What needs to be done:
When you reach the line that contains "- Here, you" in the data below, start reproducing lines exactly, and stop after the line that contains "JavaScript concepts here.".

Task data:
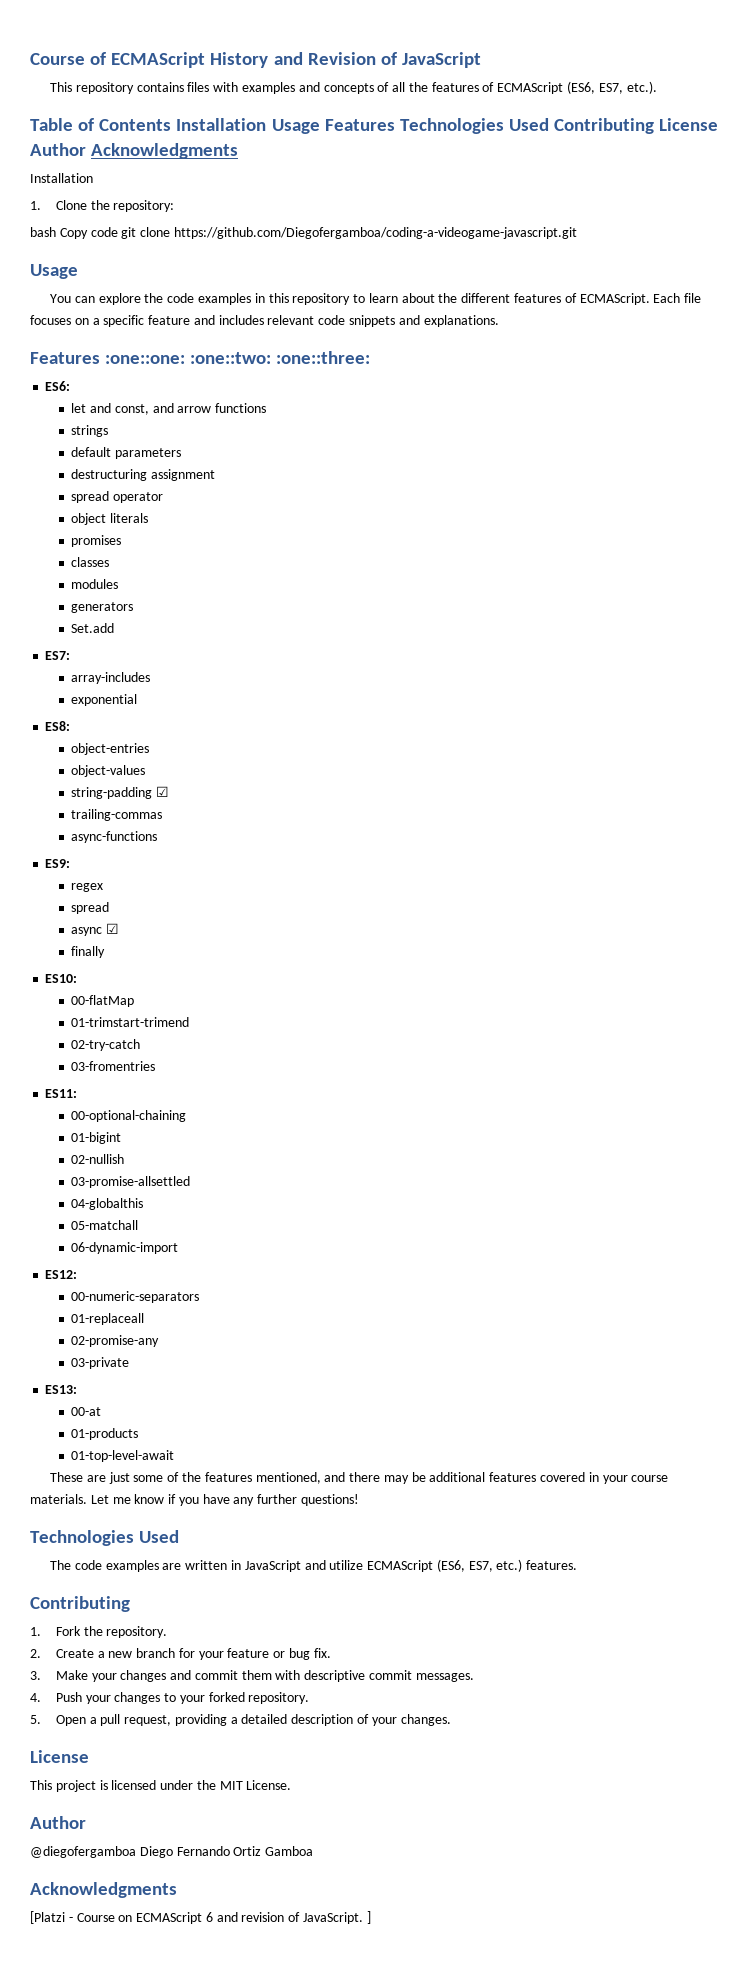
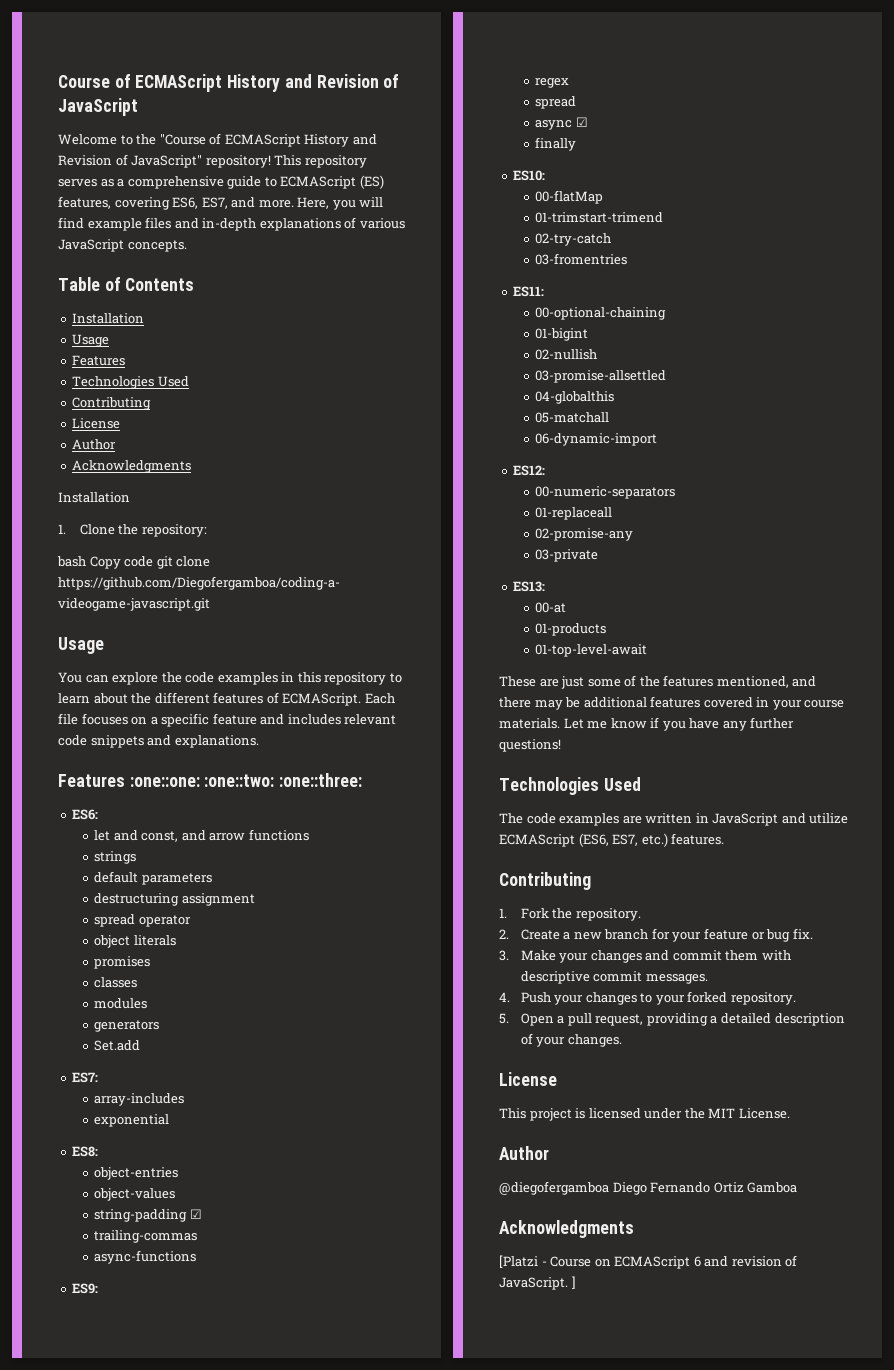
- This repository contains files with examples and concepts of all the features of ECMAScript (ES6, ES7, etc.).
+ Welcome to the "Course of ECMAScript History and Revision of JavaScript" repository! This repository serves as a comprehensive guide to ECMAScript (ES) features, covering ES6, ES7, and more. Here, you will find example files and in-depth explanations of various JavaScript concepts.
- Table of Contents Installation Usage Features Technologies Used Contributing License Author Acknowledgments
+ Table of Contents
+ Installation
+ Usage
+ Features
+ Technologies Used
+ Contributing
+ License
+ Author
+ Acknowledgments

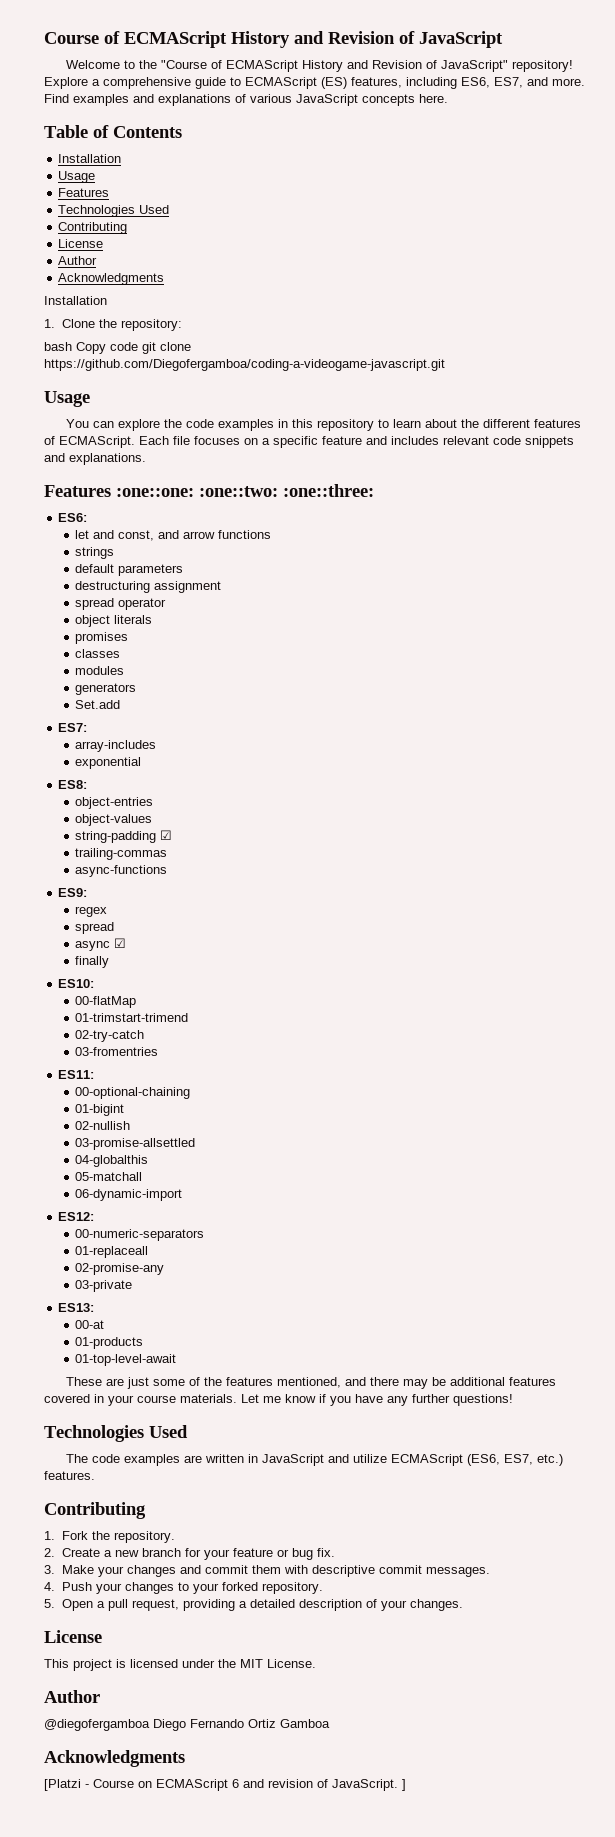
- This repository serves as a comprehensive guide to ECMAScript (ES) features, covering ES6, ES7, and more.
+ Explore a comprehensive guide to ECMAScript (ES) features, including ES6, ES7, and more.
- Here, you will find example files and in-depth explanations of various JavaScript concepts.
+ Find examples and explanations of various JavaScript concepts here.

==

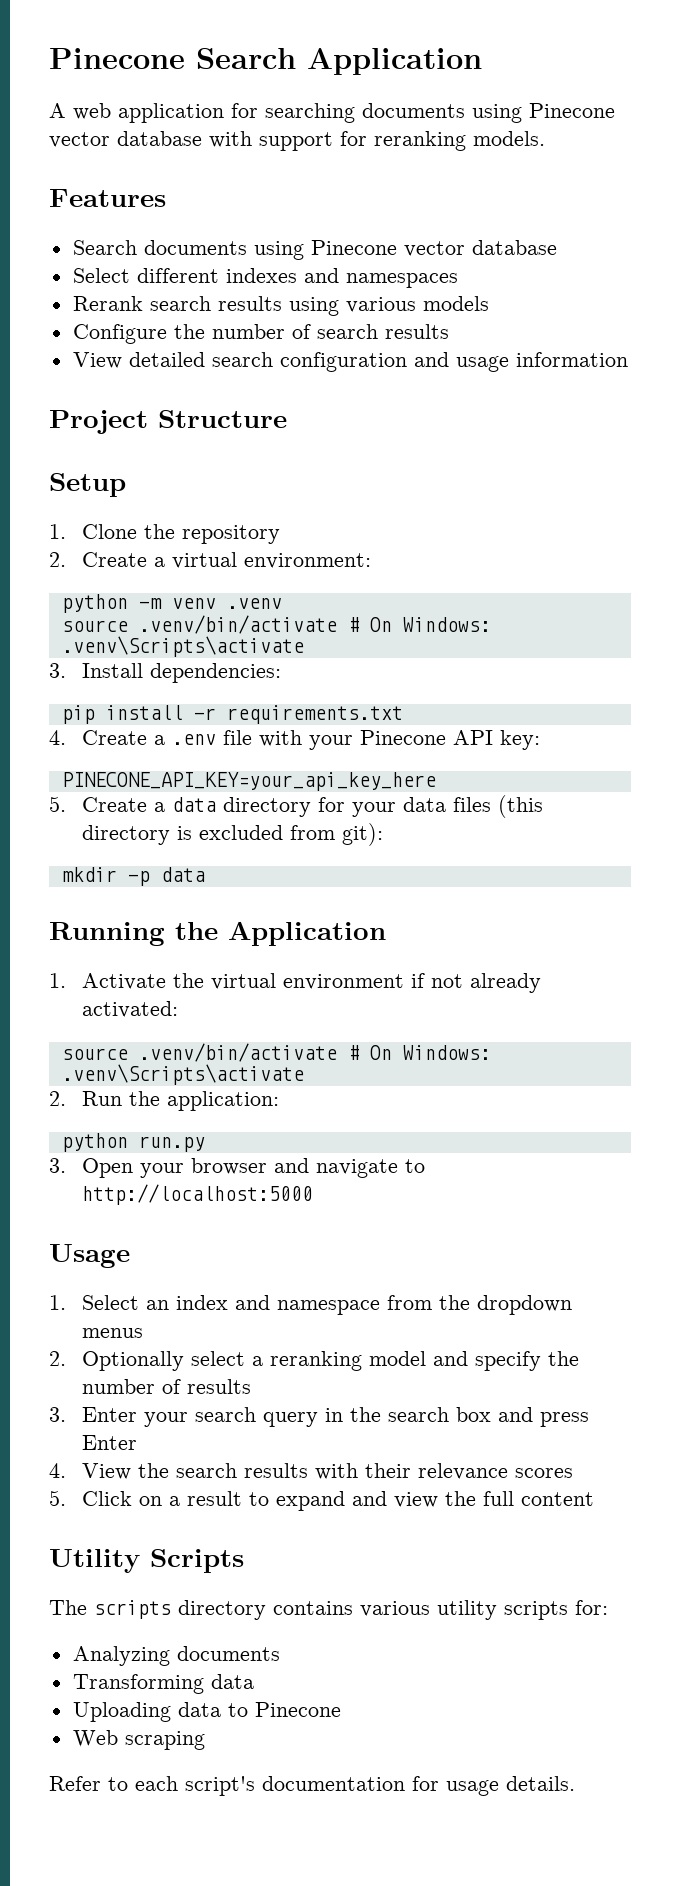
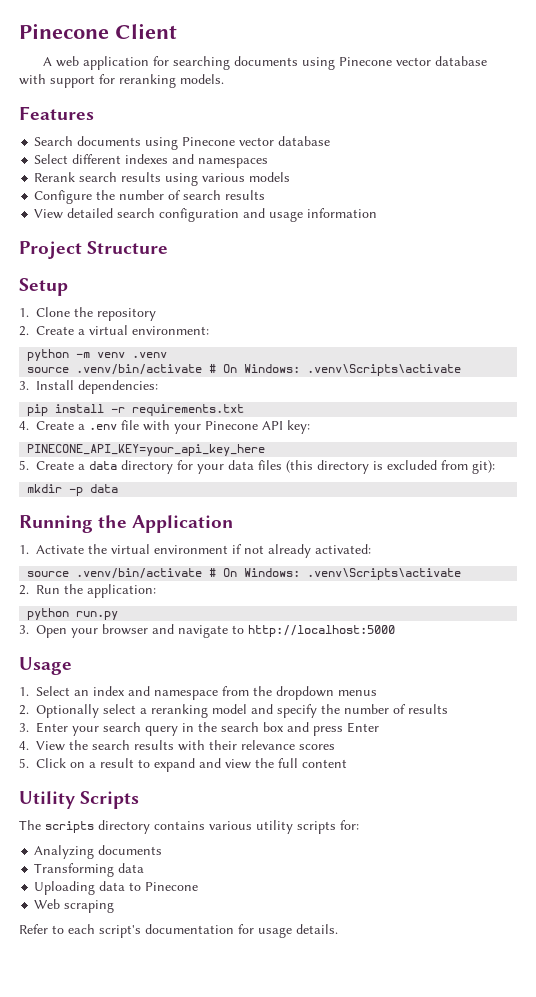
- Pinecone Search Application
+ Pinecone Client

Expected answer:
- Here, you will find example files and in-depth explanations of various JavaScript concepts.
+ Find examples and explanations of various JavaScript concepts here.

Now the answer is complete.